(Change detection data)
• • • • •

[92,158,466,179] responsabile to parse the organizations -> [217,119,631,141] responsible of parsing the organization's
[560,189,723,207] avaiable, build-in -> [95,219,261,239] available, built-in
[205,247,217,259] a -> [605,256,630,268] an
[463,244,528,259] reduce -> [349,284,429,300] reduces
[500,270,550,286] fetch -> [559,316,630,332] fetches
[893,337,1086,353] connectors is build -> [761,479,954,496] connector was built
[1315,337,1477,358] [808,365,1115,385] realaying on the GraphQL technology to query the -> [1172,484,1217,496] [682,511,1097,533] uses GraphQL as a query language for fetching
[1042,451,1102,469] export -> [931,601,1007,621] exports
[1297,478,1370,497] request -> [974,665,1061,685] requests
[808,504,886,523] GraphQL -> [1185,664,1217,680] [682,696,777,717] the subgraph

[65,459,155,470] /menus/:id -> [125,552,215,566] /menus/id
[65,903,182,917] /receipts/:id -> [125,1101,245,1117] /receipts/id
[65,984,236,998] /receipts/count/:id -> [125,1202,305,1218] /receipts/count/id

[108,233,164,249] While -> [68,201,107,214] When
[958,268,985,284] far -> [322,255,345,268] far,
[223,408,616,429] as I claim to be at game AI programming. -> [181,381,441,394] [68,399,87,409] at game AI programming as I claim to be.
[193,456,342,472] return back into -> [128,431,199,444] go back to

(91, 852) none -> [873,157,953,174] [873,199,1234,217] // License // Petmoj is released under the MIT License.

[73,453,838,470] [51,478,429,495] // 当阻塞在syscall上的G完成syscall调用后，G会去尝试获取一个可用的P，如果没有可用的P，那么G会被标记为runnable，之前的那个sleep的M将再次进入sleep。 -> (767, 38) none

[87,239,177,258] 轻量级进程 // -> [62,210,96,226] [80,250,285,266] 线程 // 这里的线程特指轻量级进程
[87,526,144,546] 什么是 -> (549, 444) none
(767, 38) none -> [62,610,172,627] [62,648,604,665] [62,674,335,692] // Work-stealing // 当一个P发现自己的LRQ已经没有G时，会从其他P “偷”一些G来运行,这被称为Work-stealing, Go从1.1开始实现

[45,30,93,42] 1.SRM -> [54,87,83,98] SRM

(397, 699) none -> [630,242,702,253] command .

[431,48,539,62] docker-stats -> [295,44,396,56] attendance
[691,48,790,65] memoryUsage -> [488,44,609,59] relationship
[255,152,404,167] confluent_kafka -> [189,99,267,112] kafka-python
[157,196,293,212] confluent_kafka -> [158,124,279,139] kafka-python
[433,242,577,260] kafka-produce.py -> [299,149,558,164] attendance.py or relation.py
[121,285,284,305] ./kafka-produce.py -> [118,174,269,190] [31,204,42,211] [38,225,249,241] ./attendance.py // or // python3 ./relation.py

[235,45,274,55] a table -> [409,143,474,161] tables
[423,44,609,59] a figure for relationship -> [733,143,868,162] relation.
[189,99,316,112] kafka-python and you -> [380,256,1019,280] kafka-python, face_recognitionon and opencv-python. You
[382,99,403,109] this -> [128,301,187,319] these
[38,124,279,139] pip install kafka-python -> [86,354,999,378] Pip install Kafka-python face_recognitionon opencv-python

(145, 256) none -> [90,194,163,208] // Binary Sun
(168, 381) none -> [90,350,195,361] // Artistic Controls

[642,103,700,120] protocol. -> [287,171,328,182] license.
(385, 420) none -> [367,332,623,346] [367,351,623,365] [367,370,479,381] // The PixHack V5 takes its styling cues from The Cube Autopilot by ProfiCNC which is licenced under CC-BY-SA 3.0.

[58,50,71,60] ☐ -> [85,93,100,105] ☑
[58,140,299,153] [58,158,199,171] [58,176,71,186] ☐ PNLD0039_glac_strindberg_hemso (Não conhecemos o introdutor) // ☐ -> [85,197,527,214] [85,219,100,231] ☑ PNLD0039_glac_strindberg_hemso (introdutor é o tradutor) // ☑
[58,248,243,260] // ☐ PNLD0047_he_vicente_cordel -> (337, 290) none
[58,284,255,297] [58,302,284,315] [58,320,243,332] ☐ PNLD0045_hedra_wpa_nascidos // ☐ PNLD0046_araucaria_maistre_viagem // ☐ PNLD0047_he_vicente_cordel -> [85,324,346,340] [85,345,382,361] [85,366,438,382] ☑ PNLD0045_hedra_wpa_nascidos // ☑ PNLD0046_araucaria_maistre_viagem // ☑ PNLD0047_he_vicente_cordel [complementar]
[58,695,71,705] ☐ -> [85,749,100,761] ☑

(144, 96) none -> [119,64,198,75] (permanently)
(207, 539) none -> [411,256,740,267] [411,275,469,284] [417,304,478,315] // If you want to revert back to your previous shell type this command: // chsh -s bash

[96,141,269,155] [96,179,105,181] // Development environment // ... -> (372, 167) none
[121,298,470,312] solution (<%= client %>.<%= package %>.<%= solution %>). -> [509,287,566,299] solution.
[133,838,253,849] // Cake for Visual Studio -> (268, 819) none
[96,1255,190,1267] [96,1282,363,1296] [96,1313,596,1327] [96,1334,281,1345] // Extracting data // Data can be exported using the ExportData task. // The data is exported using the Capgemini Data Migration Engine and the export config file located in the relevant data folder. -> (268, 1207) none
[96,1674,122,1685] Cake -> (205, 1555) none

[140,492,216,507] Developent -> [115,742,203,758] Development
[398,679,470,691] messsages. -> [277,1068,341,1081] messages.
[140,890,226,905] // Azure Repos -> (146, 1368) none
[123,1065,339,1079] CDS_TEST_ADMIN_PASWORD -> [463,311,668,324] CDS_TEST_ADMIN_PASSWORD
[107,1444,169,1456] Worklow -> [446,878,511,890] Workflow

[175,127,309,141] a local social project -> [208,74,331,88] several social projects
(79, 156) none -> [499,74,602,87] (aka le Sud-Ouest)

• • • • •

*WHAT TO DO*. Every line above needs to be repeated exactly as shown.

*EXPECTED OUTPUT*.
[92,158,466,179] responsabile to parse the organizations -> [217,119,631,141] responsible of parsing the organization's
[560,189,723,207] avaiable, build-in -> [95,219,261,239] available, built-in
[205,247,217,259] a -> [605,256,630,268] an
[463,244,528,259] reduce -> [349,284,429,300] reduces
[500,270,550,286] fetch -> [559,316,630,332] fetches
[893,337,1086,353] connectors is build -> [761,479,954,496] connector was built
[1315,337,1477,358] [808,365,1115,385] realaying on the GraphQL technology to query the -> [1172,484,1217,496] [682,511,1097,533] uses GraphQL as a query language for fetching
[1042,451,1102,469] export -> [931,601,1007,621] exports
[1297,478,1370,497] request -> [974,665,1061,685] requests
[808,504,886,523] GraphQL -> [1185,664,1217,680] [682,696,777,717] the subgraph

[65,459,155,470] /menus/:id -> [125,552,215,566] /menus/id
[65,903,182,917] /receipts/:id -> [125,1101,245,1117] /receipts/id
[65,984,236,998] /receipts/count/:id -> [125,1202,305,1218] /receipts/count/id

[108,233,164,249] While -> [68,201,107,214] When
[958,268,985,284] far -> [322,255,345,268] far,
[223,408,616,429] as I claim to be at game AI programming. -> [181,381,441,394] [68,399,87,409] at game AI programming as I claim to be.
[193,456,342,472] return back into -> [128,431,199,444] go back to

(91, 852) none -> [873,157,953,174] [873,199,1234,217] // License // Petmoj is released under the MIT License.

[73,453,838,470] [51,478,429,495] // 当阻塞在syscall上的G完成syscall调用后，G会去尝试获取一个可用的P，如果没有可用的P，那么G会被标记为runnable，之前的那个sleep的M将再次进入sleep。 -> (767, 38) none

[87,239,177,258] 轻量级进程 // -> [62,210,96,226] [80,250,285,266] 线程 // 这里的线程特指轻量级进程
[87,526,144,546] 什么是 -> (549, 444) none
(767, 38) none -> [62,610,172,627] [62,648,604,665] [62,674,335,692] // Work-stealing // 当一个P发现自己的LRQ已经没有G时，会从其他P “偷”一些G来运行,这被称为Work-stealing, Go从1.1开始实现

[45,30,93,42] 1.SRM -> [54,87,83,98] SRM

(397, 699) none -> [630,242,702,253] command .

[431,48,539,62] docker-stats -> [295,44,396,56] attendance
[691,48,790,65] memoryUsage -> [488,44,609,59] relationship
[255,152,404,167] confluent_kafka -> [189,99,267,112] kafka-python
[157,196,293,212] confluent_kafka -> [158,124,279,139] kafka-python
[433,242,577,260] kafka-produce.py -> [299,149,558,164] attendance.py or relation.py
[121,285,284,305] ./kafka-produce.py -> [118,174,269,190] [31,204,42,211] [38,225,249,241] ./attendance.py // or // python3 ./relation.py

[235,45,274,55] a table -> [409,143,474,161] tables
[423,44,609,59] a figure for relationship -> [733,143,868,162] relation.
[189,99,316,112] kafka-python and you -> [380,256,1019,280] kafka-python, face_recognitionon and opencv-python. You
[382,99,403,109] this -> [128,301,187,319] these
[38,124,279,139] pip install kafka-python -> [86,354,999,378] Pip install Kafka-python face_recognitionon opencv-python

(145, 256) none -> [90,194,163,208] // Binary Sun
(168, 381) none -> [90,350,195,361] // Artistic Controls

[642,103,700,120] protocol. -> [287,171,328,182] license.
(385, 420) none -> [367,332,623,346] [367,351,623,365] [367,370,479,381] // The PixHack V5 takes its styling cues from The Cube Autopilot by ProfiCNC which is licenced under CC-BY-SA 3.0.

[58,50,71,60] ☐ -> [85,93,100,105] ☑
[58,140,299,153] [58,158,199,171] [58,176,71,186] ☐ PNLD0039_glac_strindberg_hemso (Não conhecemos o introdutor) // ☐ -> [85,197,527,214] [85,219,100,231] ☑ PNLD0039_glac_strindberg_hemso (introdutor é o tradutor) // ☑
[58,248,243,260] // ☐ PNLD0047_he_vicente_cordel -> (337, 290) none
[58,284,255,297] [58,302,284,315] [58,320,243,332] ☐ PNLD0045_hedra_wpa_nascidos // ☐ PNLD0046_araucaria_maistre_viagem // ☐ PNLD0047_he_vicente_cordel -> [85,324,346,340] [85,345,382,361] [85,366,438,382] ☑ PNLD0045_hedra_wpa_nascidos // ☑ PNLD0046_araucaria_maistre_viagem // ☑ PNLD0047_he_vicente_cordel [complementar]
[58,695,71,705] ☐ -> [85,749,100,761] ☑

(144, 96) none -> [119,64,198,75] (permanently)
(207, 539) none -> [411,256,740,267] [411,275,469,284] [417,304,478,315] // If you want to revert back to your previous shell type this command: // chsh -s bash

[96,141,269,155] [96,179,105,181] // Development environment // ... -> (372, 167) none
[121,298,470,312] solution (<%= client %>.<%= package %>.<%= solution %>). -> [509,287,566,299] solution.
[133,838,253,849] // Cake for Visual Studio -> (268, 819) none
[96,1255,190,1267] [96,1282,363,1296] [96,1313,596,1327] [96,1334,281,1345] // Extracting data // Data can be exported using the ExportData task. // The data is exported using the Capgemini Data Migration Engine and the export config file located in the relevant data folder. -> (268, 1207) none
[96,1674,122,1685] Cake -> (205, 1555) none

[140,492,216,507] Developent -> [115,742,203,758] Development
[398,679,470,691] messsages. -> [277,1068,341,1081] messages.
[140,890,226,905] // Azure Repos -> (146, 1368) none
[123,1065,339,1079] CDS_TEST_ADMIN_PASWORD -> [463,311,668,324] CDS_TEST_ADMIN_PASSWORD
[107,1444,169,1456] Worklow -> [446,878,511,890] Workflow

[175,127,309,141] a local social project -> [208,74,331,88] several social projects
(79, 156) none -> [499,74,602,87] (aka le Sud-Ouest)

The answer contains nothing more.